**YOUR ASSIGNMENT**
Write each line word for word, from the line that contains "TOTAL | correct_tasks: 45 -> 23" through the last line of the material below.

Start of EXCERPTED RECORDS

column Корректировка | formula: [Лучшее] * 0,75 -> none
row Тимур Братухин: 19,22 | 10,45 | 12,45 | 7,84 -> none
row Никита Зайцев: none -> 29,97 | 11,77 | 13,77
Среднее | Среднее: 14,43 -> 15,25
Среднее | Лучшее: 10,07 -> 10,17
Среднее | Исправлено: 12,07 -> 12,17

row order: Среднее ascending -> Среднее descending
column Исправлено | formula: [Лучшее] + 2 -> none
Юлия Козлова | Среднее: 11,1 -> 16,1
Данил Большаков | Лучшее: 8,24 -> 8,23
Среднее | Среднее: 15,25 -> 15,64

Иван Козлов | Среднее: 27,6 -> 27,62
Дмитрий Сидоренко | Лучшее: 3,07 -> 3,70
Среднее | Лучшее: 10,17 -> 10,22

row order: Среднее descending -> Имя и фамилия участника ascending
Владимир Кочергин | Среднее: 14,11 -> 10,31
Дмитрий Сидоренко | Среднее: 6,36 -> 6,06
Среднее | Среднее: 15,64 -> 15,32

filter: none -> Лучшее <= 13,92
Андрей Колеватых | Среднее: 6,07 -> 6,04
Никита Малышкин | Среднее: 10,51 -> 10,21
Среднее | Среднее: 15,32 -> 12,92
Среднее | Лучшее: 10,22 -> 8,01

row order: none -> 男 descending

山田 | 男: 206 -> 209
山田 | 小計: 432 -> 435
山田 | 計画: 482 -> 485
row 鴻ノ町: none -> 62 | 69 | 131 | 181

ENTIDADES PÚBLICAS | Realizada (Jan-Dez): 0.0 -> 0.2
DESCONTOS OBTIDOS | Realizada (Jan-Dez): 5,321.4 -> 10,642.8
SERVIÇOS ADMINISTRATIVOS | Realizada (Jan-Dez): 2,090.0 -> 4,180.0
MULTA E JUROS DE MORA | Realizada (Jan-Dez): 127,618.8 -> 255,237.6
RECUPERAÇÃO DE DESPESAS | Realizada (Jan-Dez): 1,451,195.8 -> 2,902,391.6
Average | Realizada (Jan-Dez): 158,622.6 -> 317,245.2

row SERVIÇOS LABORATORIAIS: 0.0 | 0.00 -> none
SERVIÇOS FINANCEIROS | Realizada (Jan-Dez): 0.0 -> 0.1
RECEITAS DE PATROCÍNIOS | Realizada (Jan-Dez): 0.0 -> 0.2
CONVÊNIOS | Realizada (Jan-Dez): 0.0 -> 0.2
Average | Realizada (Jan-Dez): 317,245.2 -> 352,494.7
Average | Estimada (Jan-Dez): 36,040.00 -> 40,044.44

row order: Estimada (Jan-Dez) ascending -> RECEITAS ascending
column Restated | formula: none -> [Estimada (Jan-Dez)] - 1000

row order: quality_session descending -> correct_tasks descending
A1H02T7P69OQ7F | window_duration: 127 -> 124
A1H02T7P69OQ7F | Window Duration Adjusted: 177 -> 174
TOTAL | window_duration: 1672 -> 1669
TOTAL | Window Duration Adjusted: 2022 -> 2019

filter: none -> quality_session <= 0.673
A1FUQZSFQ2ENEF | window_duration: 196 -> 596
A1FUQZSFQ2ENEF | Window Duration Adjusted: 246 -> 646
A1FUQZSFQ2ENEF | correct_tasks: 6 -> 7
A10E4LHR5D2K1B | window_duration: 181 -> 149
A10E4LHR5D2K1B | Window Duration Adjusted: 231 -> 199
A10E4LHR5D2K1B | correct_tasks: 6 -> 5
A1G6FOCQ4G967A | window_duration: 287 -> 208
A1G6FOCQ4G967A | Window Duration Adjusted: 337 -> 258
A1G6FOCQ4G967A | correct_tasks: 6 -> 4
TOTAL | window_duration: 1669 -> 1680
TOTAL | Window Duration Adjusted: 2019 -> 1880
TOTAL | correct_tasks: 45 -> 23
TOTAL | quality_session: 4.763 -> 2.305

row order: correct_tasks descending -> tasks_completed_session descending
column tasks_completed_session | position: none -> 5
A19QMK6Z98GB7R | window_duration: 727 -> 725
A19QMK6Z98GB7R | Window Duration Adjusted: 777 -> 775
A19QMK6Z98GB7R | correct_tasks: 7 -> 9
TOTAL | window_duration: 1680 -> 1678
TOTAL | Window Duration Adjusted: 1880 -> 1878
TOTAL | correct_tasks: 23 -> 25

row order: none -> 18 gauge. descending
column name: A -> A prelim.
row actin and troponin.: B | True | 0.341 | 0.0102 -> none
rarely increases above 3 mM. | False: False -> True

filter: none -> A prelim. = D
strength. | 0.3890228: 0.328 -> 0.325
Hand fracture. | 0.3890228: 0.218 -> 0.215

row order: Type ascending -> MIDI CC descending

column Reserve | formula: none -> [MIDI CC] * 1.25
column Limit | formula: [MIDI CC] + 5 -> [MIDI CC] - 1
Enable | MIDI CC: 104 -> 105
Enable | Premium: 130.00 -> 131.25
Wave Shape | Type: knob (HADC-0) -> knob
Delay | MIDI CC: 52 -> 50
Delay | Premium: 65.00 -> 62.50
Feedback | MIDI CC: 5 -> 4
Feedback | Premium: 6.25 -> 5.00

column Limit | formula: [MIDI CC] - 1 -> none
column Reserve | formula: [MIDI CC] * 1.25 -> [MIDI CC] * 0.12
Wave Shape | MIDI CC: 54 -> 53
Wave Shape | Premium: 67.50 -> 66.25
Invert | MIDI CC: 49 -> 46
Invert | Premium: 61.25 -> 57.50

End of EXCERPTED RECORDS

**RESPONSE AREA**
TOTAL | correct_tasks: 45 -> 23
TOTAL | quality_session: 4.763 -> 2.305

row order: correct_tasks descending -> tasks_completed_session descending
column tasks_completed_session | position: none -> 5
A19QMK6Z98GB7R | window_duration: 727 -> 725
A19QMK6Z98GB7R | Window Duration Adjusted: 777 -> 775
A19QMK6Z98GB7R | correct_tasks: 7 -> 9
TOTAL | window_duration: 1680 -> 1678
TOTAL | Window Duration Adjusted: 1880 -> 1878
TOTAL | correct_tasks: 23 -> 25

row order: none -> 18 gauge. descending
column name: A -> A prelim.
row actin and troponin.: B | True | 0.341 | 0.0102 -> none
rarely increases above 3 mM. | False: False -> True

filter: none -> A prelim. = D
strength. | 0.3890228: 0.328 -> 0.325
Hand fracture. | 0.3890228: 0.218 -> 0.215

row order: Type ascending -> MIDI CC descending

column Reserve | formula: none -> [MIDI CC] * 1.25
column Limit | formula: [MIDI CC] + 5 -> [MIDI CC] - 1
Enable | MIDI CC: 104 -> 105
Enable | Premium: 130.00 -> 131.25
Wave Shape | Type: knob (HADC-0) -> knob
Delay | MIDI CC: 52 -> 50
Delay | Premium: 65.00 -> 62.50
Feedback | MIDI CC: 5 -> 4
Feedback | Premium: 6.25 -> 5.00

column Limit | formula: [MIDI CC] - 1 -> none
column Reserve | formula: [MIDI CC] * 1.25 -> [MIDI CC] * 0.12
Wave Shape | MIDI CC: 54 -> 53
Wave Shape | Premium: 67.50 -> 66.25
Invert | MIDI CC: 49 -> 46
Invert | Premium: 61.25 -> 57.50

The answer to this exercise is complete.